1. Injection drug use

The most significant mode of transmission of hepatitis C in Canada now is injection drug use. The rate of infection in those who have ever used injection drugs is at least 30 percent.1,3,58 Up to two thirds of users seroconvert within the first year of use. HCV is not only associated with chronic use and may be contracted even by those who have injected only a few times. The evidence for transmission with the use of inhaled drugs, such as intranasal cocaine, is controversial. It is not clear whether this is an independent mode of transmission via shared use of contaminated straws or a marker for injection drug use.

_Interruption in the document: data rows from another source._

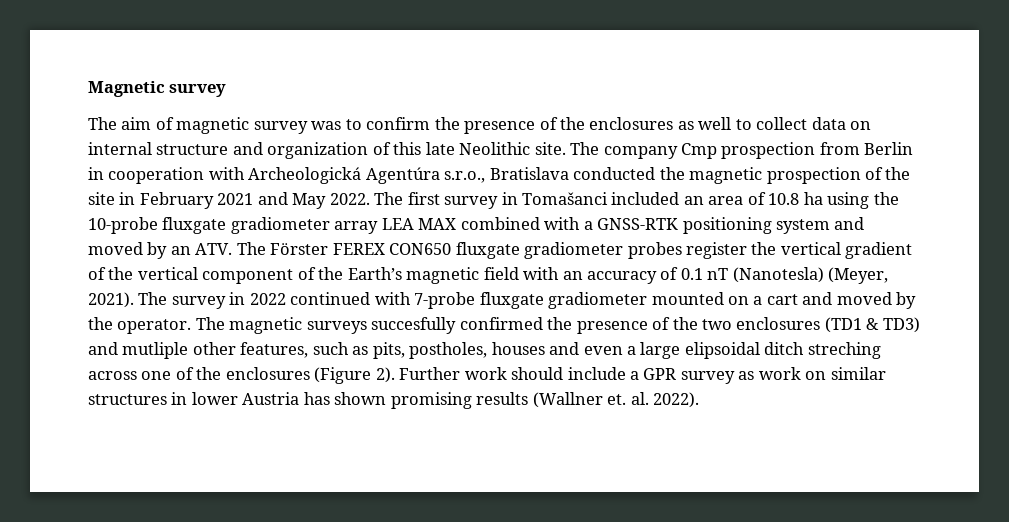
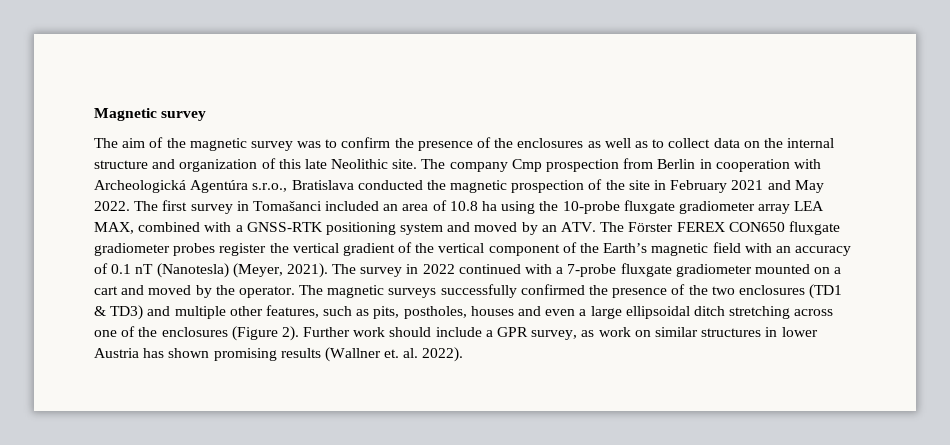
- The aim of magnetic survey was to confirm the presence of the enclosures as well to collect data on internal structure and organization of this late Neolithic site.
+ The aim of the magnetic survey was to confirm the presence of the enclosures as well as to collect data on the internal structure and organization of this late Neolithic site.
- The first survey in Tomašanci included an area of 10.8 ha using the 10-probe fluxgate gradiometer array LEA MAX combined with a GNSS-RTK positioning system and moved by an ATV. The Förster FEREX CON650 fluxgate gradiometer probes register the vertical gradient of the vertical component of the Earth’s magnetic field with an accuracy of 0.1 nT (Nanotesla) (Meyer, 2021).
+ The first survey in Tomašanci included an area of 10.8 ha using the 10-probe fluxgate gradiometer array LEA MAX, combined with a GNSS-RTK positioning system and moved by an ATV. The Förster FEREX CON650 fluxgate gradiometer probes register the vertical gradient of the vertical component of the Earth’s magnetic field with an accuracy of 0.1 nT (Nanotesla) (Meyer, 2021).
- The survey in 2022 continued with 7-probe fluxgate gradiometer mounted on a cart and moved by the operator.
+ The survey in 2022 continued with a 7-probe fluxgate gradiometer mounted on a cart and moved by the operator.
- The magnetic surveys succesfully confirmed the presence of the two enclosures (TD1 & TD3) and mutliple other features, such as pits, postholes, houses and even a large elipsoidal ditch streching across one of the enclosures (Figure 2).
+ The magnetic surveys successfully confirmed the presence of the two enclosures (TD1 & TD3) and multiple other features, such as pits, postholes, houses and even a large ellipsoidal ditch stretching across one of the enclosures (Figure 2).
- Further work should include a GPR survey as work on similar structures in lower Austria has shown promising results (Wallner et. al. 2022).
+ Further work should include a GPR survey, as work on similar structures in lower Austria has shown promising results (Wallner et. al. 2022).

  • TABLE IV : SOURCES OF ACQUISITION OF HEPATITIS C VIRUS
    High Risk (over 20%)
    • Injection drug users
    • Recipients of unscreened blood products
    • Transfusion of blood products that did not undergo viral inactivation
    Moderate Risk (1-20%)
    • Newborns of HCV positive mothers
    • Persons undergoing chronic haemodialysis
    • Recipients of blood from unscreened donors
    • Recipients of organ transplants
    • Parenteral exposure through the use of contaminated or inadequately sterilized instruments/needles in medical/dental procedures
    Low risk (below 1%)
    • Persons engaged in high risk sexual activity
    • Sexual partners of HCV positive individuals
    • Rituals (such as circumcision, scarification, excision), traditional medicine (such as blood letting), other skin breaking activities (such as ear and body piercing)
    • Tattooing not carried out in properly regulated premises
    • Household contact

2. Blood/blood product transfusion

In Canada the risk of infection through blood transfusion has been reduced, although not eliminated, by the testing of donors for HCV. In fact, even prior to 1990 and the introduction of screening, the risk had started to fall because of changes in donor screening practices. After testing for hepatitis B became available in the early 1970's, the virus that was later identified as hepatitis C became the most common cause of post-transfusion hepatitis. Currently the risk stands at one in 103,000 per unit of blood transfused, with the likelihood of further reduction as the more sensitive nucleic acid testing is introduced (Table V).2 However, it must be remembered that in some countries with a higher prevalence in the donor population, the risk may be greater depending on the testing modalities used. The chance of becoming infected with HCV from an infected unit is over 90 percent.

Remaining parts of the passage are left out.